Il a cité certains auteurs algériens de récits de voyage qui se sont référés aux vieux manuscrits à l’image de Belkacem El Hafnaoui qui a écrit le livre « »تعريف الخلف برجال السلف » (Faire connaitre les ascendants à leurs descendants), d’Abi Salem El Ayachi et de Cheikh Senouci. « La plupart des écrivains voyageurs se déplaçaient en quête de savoir et de connaissances. Les Zaouia étaient des lieux où ils rencontraient les savants et les religieux. Des Zaouia ont donc su sauvegarder avec précaution leurs travaux », a noté Yacine Abed. Il a évoqué le rôle de la codicologie (étude des manuscrits) dans la classification et l’inventaire de ces documents précieux.
Nouari Ben Haniche, universitaire, a salué, de son côté, la tenue du séminaire à Djelfa qui contribue à la réhabilitation des formes de la forja populaire en Algérie. « Des formes qui tendent à disparaître. Les rites, les cérémonies et les fêtes sont les preuves de l’existence d’un peuple. Ces formes diffèrent d’un peuple à un autre, selon l’identité culturelle. Les cérémonies et les espaces de leur expression sont créés par les sociétés à la faveur de fêtes liées à des croyances ou à des religions », a-t-il expliqué.

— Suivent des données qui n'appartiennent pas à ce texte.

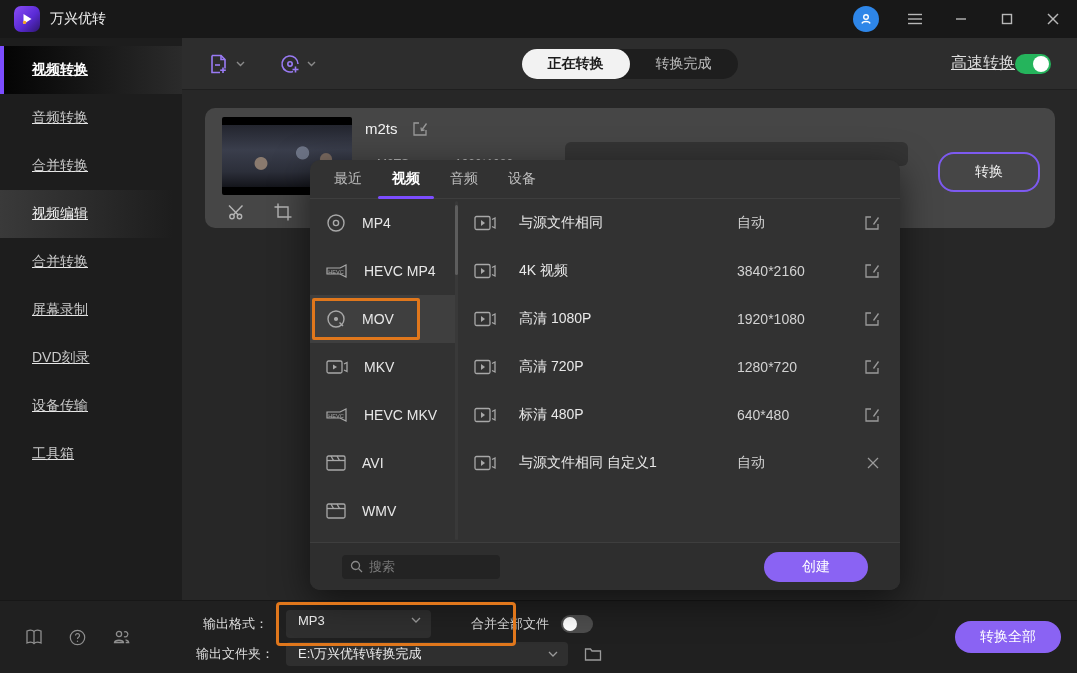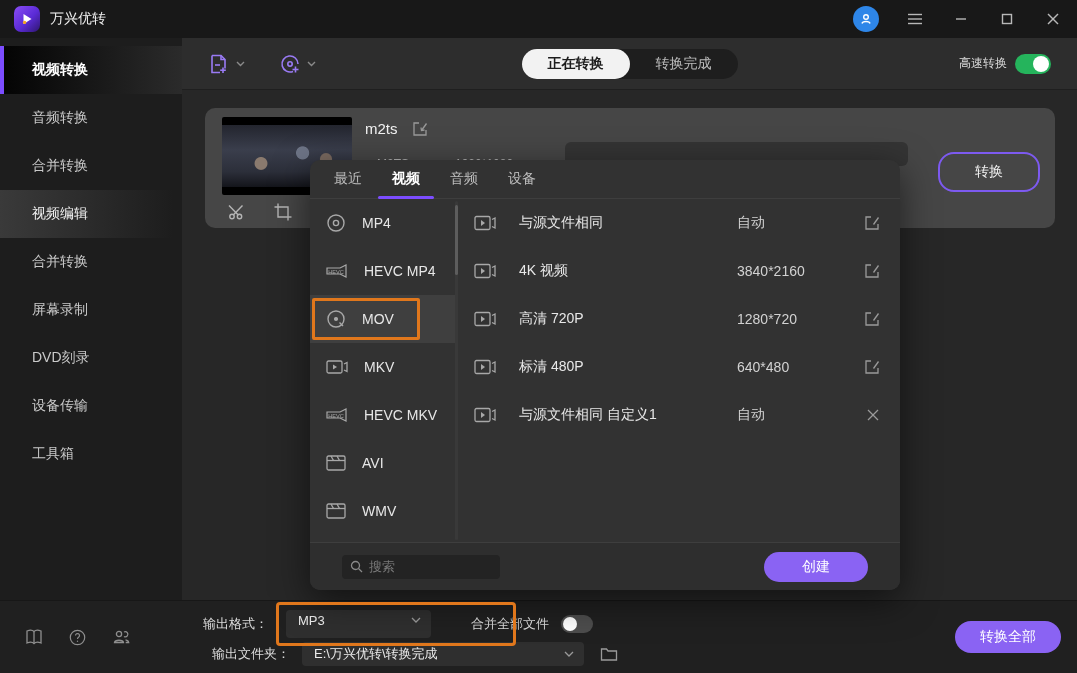--- a/index.html
+++ b/index.html
@@ -17,7 +17,7 @@
   .win-btn { width:20px; height:20px; display:flex; align-items:center; justify-content:center; cursor:default; color:#b8b8b8; }
 
   
-  .middle { flex:1; display:flex; min-height:0; }
+  .middle { flex:1; display:flex; min-height:0;text-decoration:underline; }
   .sidebar { width:182px; background:#1d1d1d; padding-top:8px; flex:none; }
   .side-item { height:48px; display:flex; align-items:center; padding-left:32px; color:#c9c9c9; font-size:14px; cursor:default; }
   .side-item.active { color:#fff; font-weight:bold; border-left:4px solid #7c4dff; padding-left:28px; background:linear-gradient(90deg,#040404 0%,#2b2b2b 100%); }

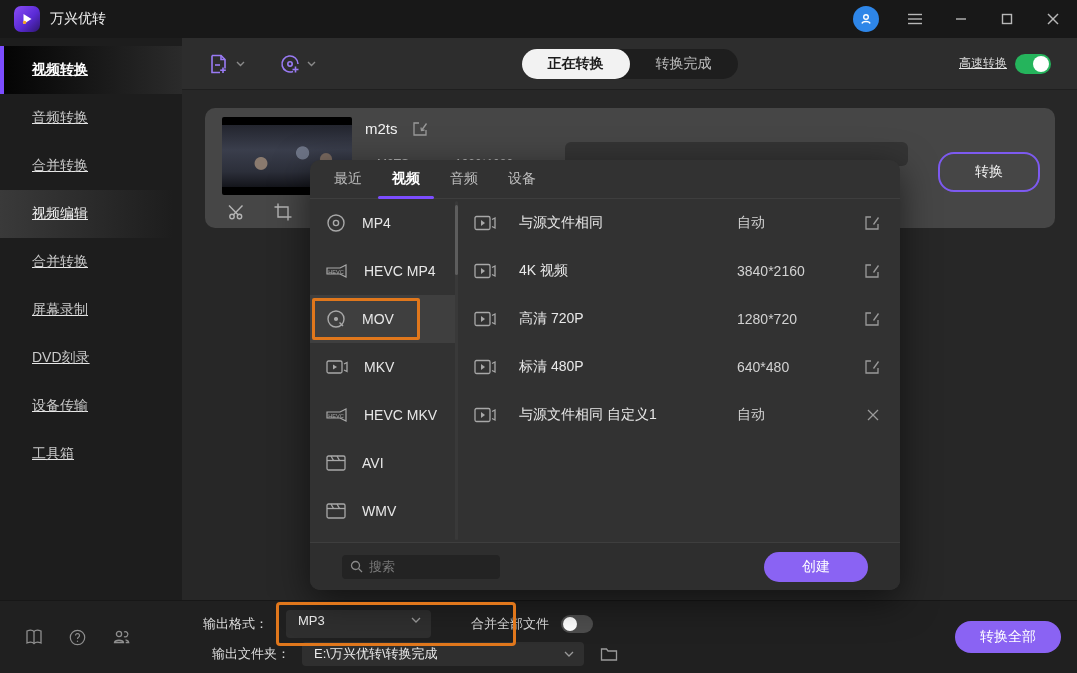--- a/index.html
+++ b/index.html
@@ -30,7 +30,7 @@
   .tabs-pill { position:absolute; left:50%; transform:translateX(-50%); background:#1e1e1e; border-radius:16px; height:30px; display:flex; align-items:center; }
   .tab { padding:0 26px; height:30px; display:flex; align-items:center; border-radius:16px; color:#bdbdbd; font-size:14px; }
   .tab.active { background:#f2f2f2; color:#1d1d1d; font-weight:bold; }
-  .fast { margin-left:auto; display:flex; align-items:center; gap:8px; color:#dcdcdc; font-size:12px; }
+  .fast { margin-left:auto; display:flex; align-items:center; color:#dcdcdc; font-size:16px; }
   .toggle { width:36px; height:20px; border-radius:10px; position:relative; }
   .toggle .knob { width:16px; height:16px; border-radius:50%; background:#fff; position:absolute; top:2px; }
   .toggle.on { background:#25b45c; } .toggle.on .knob { right:2px; }

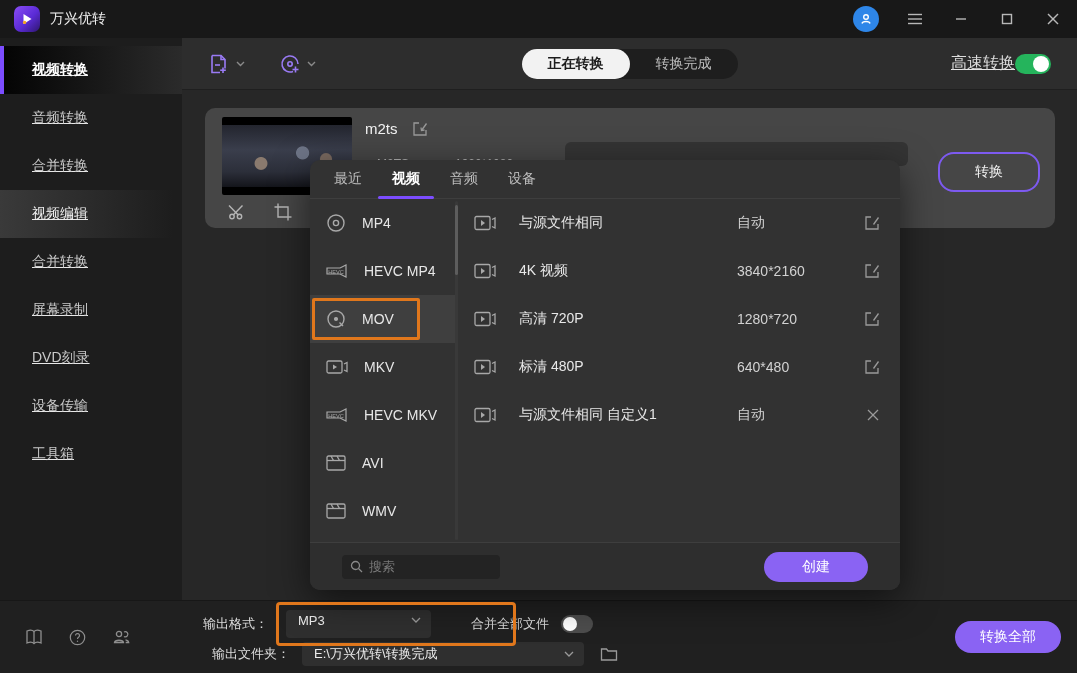--- a/index.html
+++ b/index.html
@@ -392,6 +392,23 @@
                       <path d="M19 5.5 l3 -1.5 v10 l-3 -1.5"></path>
                     </svg>
                   </span>
+                <span class="preset-label">高清 1080P</span>
+                <span class="preset-value">1920*1080</span>
+                <span class="preset-action">
+                    <svg width="16" height="16" viewBox="0 0 16 16" fill="none" stroke="#9a9a9a" stroke-width="1.3">
+                      <path d="M14 9 V14 H2 V2 H7"></path>
+                      <path d="M9.5 9.5 L14.5 2.5"></path>
+                    </svg>
+                  </span>
+              </div>
+              <div class="preset-row">
+                <span class="picon">
+                    <svg width="24" height="18" viewBox="0 0 24 18" fill="none" stroke="#a8a8a8" stroke-width="1.3">
+                      <rect x="2" y="2.5" width="15" height="13" rx="1.5"></rect>
+                      <path d="M8 6 L12 9 L8 12 Z" fill="#a8a8a8" stroke="none"></path>
+                      <path d="M19 5.5 l3 -1.5 v10 l-3 -1.5"></path>
+                    </svg>
+                  </span>
                 <span class="preset-label">高清 720P</span>
                 <span class="preset-value">1280*720</span>
                 <span class="preset-action">

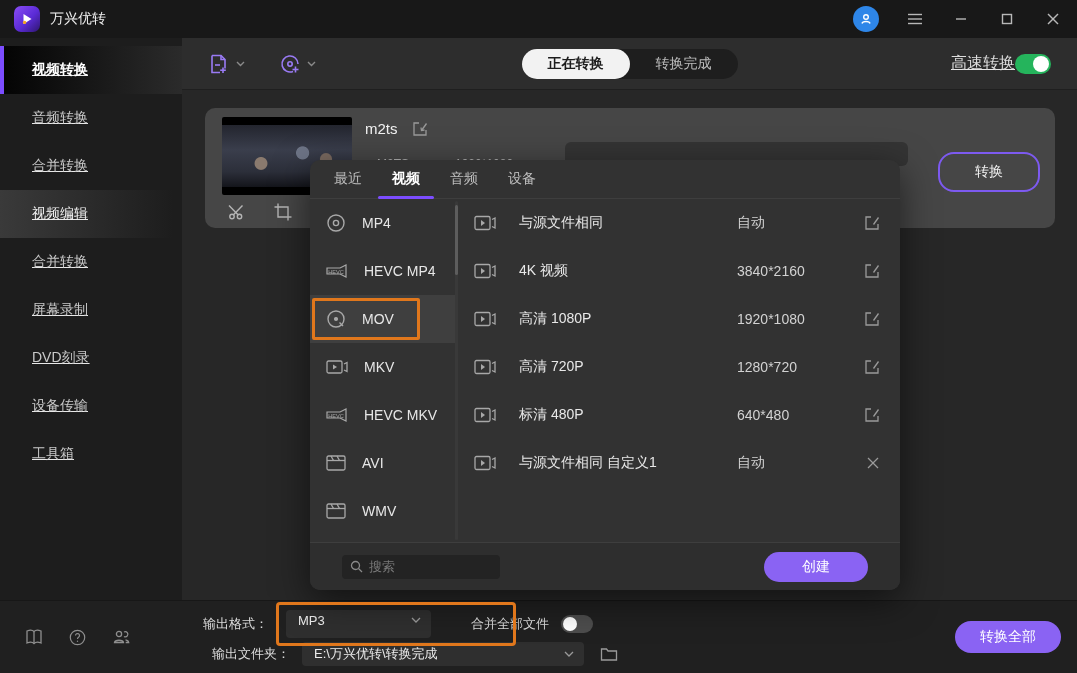--- a/index.html
+++ b/index.html
@@ -86,7 +86,7 @@
   .bottombar { height:73px; flex:none; background:#202020; border-top:1px solid #171717; position:relative; }
   .foot-icons { position:absolute; left:25px; top:0; bottom:0; display:flex; align-items:center; gap:26px; color:#8f8f8f; }
   .row1 { position:absolute; left:203px; top:9px; display:flex; align-items:center; }
-  .row2 { position:absolute; left:212px; top:41px; display:flex; align-items:center; }
+  .row2 { position:absolute; left:196px; top:41px; display:flex; align-items:center; }
   .out-label { color:#dcdcdc; font-size:13px; }
   .fake-select { background:#2f2f2f; border-radius:4px; display:flex; align-items:center; color:#ececec; font-size:13px; }
   .fmt-select { width:145px; height:28px; margin-left:18px; padding:0 10px 8px 12px; }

Selon lui, les changements technologiques ont limité la participation des individus à des actions collectives ou à des rassemblements festifs qui, par le passé, étaient organisés dans les marchés ou cafés populaires. « La participation à ces formes d’expression en groupe renforce le sentiment de sécurité collective chez les personnes « , a-t-il relevé.